**Your instructions**
Quote all entries exactly, leaving pictures aside.

Modification records
== Segment start ==

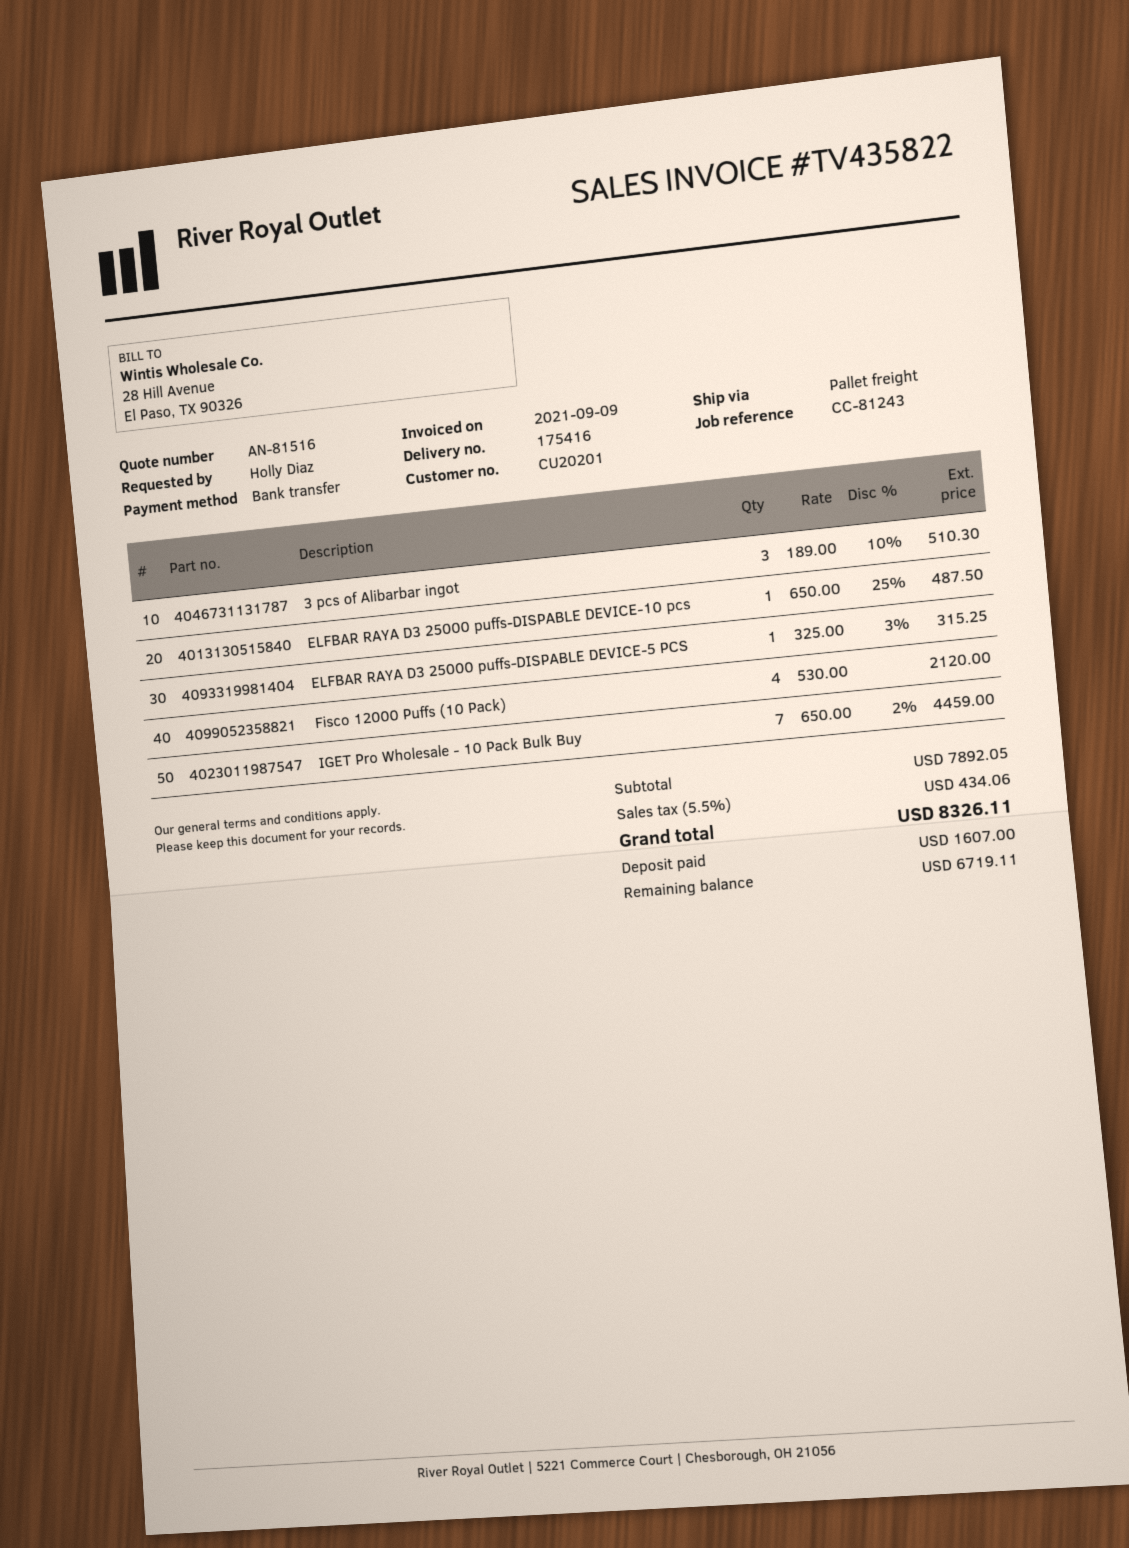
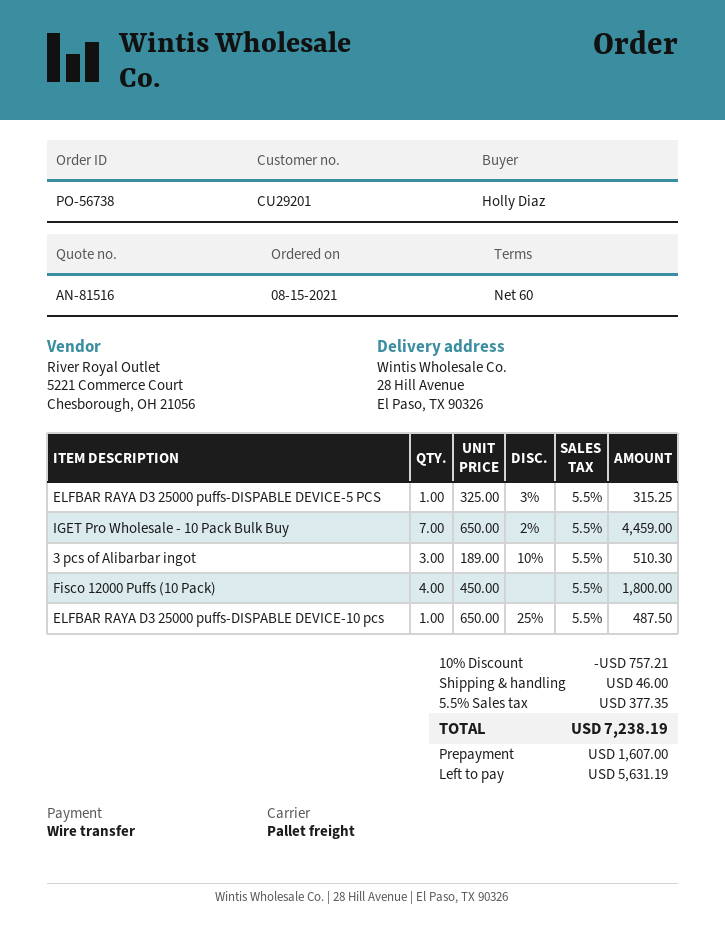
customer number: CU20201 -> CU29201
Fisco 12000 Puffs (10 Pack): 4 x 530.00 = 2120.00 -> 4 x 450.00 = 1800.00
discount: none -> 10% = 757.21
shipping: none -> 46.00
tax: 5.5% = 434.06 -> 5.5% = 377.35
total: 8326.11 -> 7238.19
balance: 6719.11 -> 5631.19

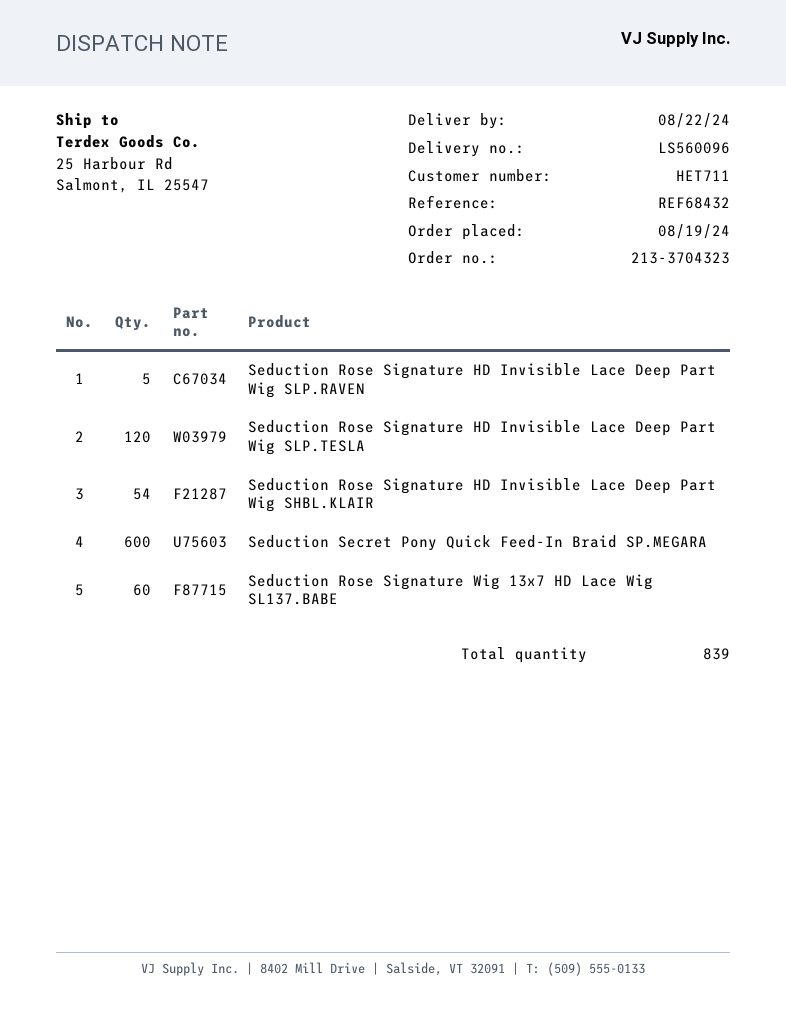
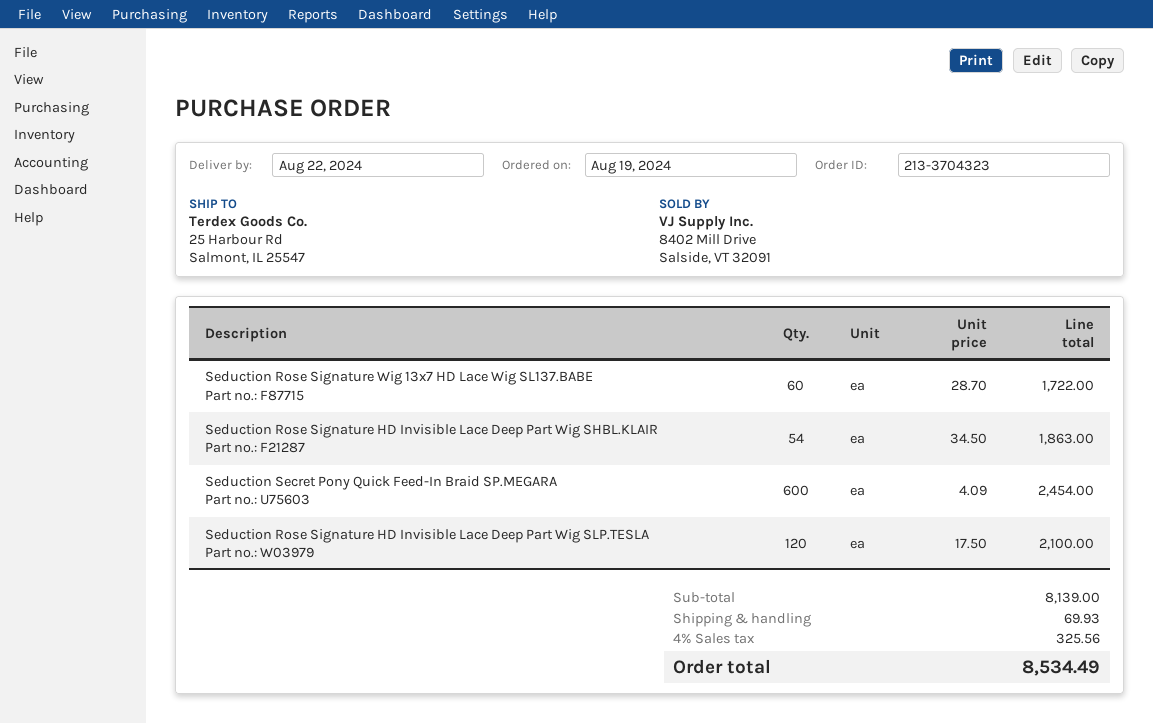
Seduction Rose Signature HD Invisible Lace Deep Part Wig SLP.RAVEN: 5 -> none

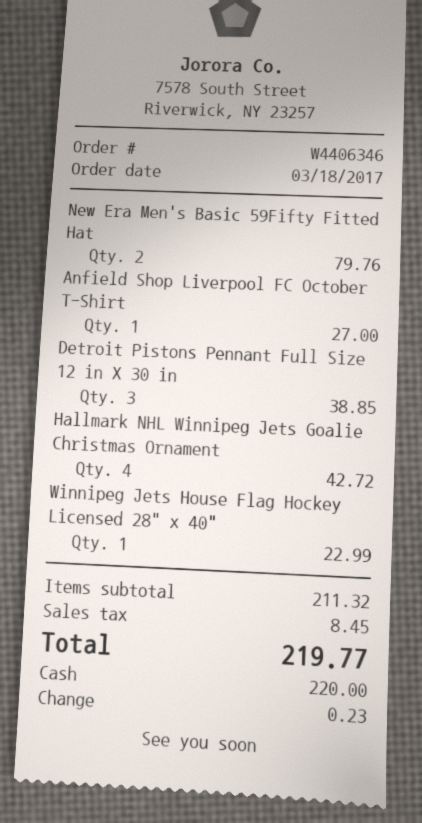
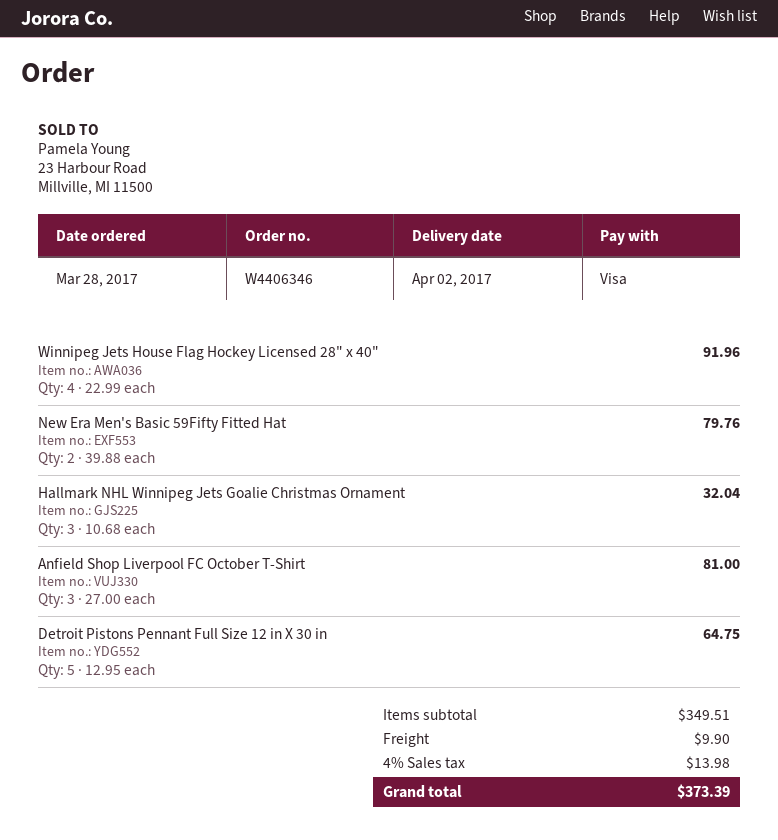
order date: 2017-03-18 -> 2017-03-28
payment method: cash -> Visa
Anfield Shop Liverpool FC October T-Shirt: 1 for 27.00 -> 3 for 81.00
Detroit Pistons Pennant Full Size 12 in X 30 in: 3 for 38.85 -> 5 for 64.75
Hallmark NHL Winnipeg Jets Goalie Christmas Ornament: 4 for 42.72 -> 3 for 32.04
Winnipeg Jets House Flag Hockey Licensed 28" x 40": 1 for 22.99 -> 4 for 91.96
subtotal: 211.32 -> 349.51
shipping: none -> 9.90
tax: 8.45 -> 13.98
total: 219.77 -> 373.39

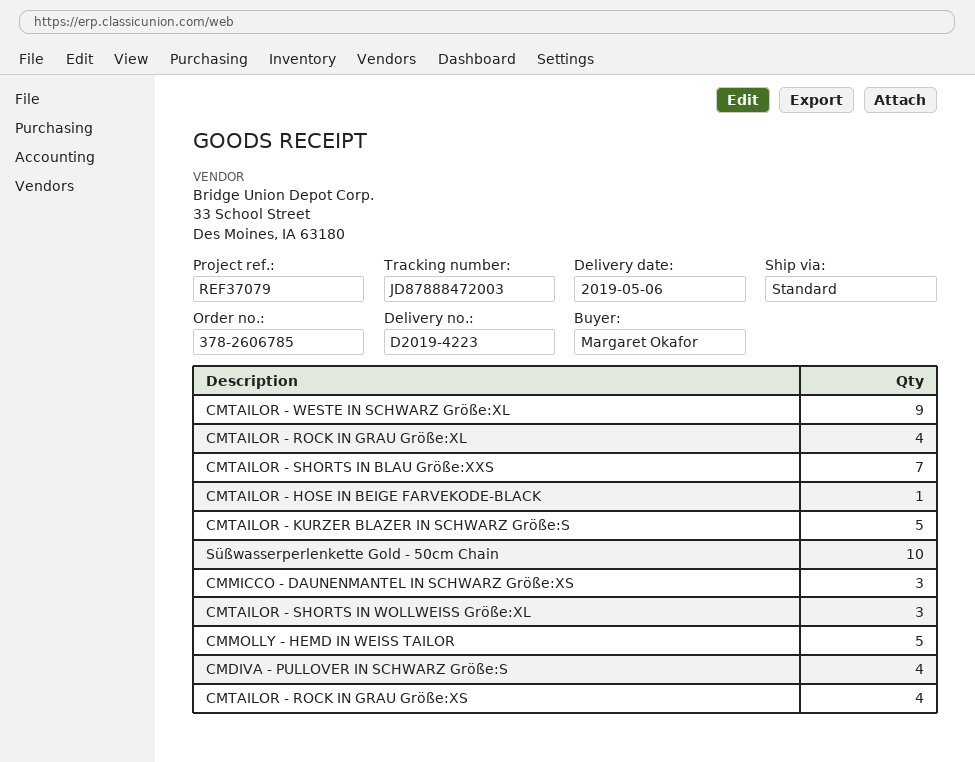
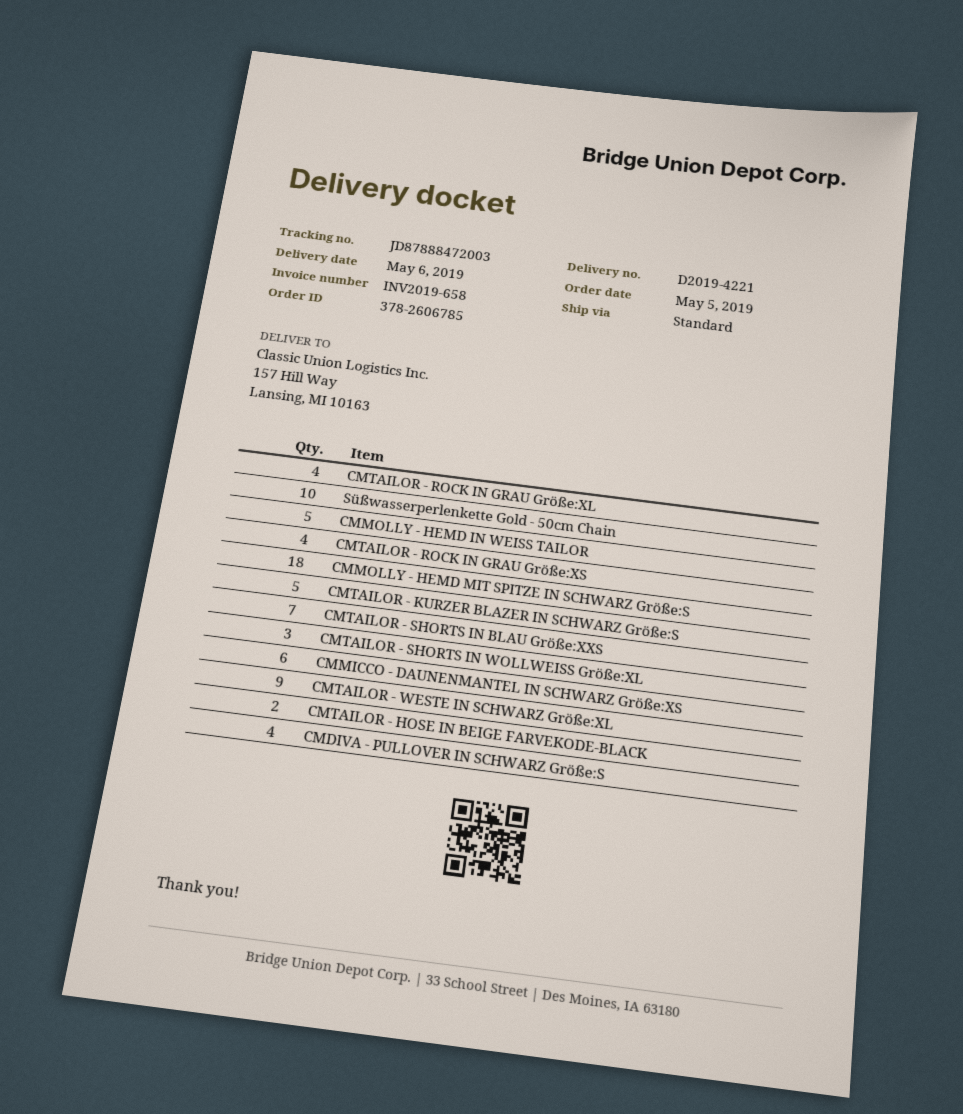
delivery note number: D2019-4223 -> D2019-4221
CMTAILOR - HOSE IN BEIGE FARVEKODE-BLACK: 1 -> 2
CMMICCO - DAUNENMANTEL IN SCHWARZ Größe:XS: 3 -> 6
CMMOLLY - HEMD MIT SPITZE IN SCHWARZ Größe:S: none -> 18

== Segment end ==

**Written solution**
customer number: CU20201 -> CU29201
Fisco 12000 Puffs (10 Pack): 4 x 530.00 = 2120.00 -> 4 x 450.00 = 1800.00
discount: none -> 10% = 757.21
shipping: none -> 46.00
tax: 5.5% = 434.06 -> 5.5% = 377.35
total: 8326.11 -> 7238.19
balance: 6719.11 -> 5631.19

Seduction Rose Signature HD Invisible Lace Deep Part Wig SLP.RAVEN: 5 -> none

order date: 2017-03-18 -> 2017-03-28
payment method: cash -> Visa
Anfield Shop Liverpool FC October T-Shirt: 1 for 27.00 -> 3 for 81.00
Detroit Pistons Pennant Full Size 12 in X 30 in: 3 for 38.85 -> 5 for 64.75
Hallmark NHL Winnipeg Jets Goalie Christmas Ornament: 4 for 42.72 -> 3 for 32.04
Winnipeg Jets House Flag Hockey Licensed 28" x 40": 1 for 22.99 -> 4 for 91.96
subtotal: 211.32 -> 349.51
shipping: none -> 9.90
tax: 8.45 -> 13.98
total: 219.77 -> 373.39

delivery note number: D2019-4223 -> D2019-4221
CMTAILOR - HOSE IN BEIGE FARVEKODE-BLACK: 1 -> 2
CMMICCO - DAUNENMANTEL IN SCHWARZ Größe:XS: 3 -> 6
CMMOLLY - HEMD MIT SPITZE IN SCHWARZ Größe:S: none -> 18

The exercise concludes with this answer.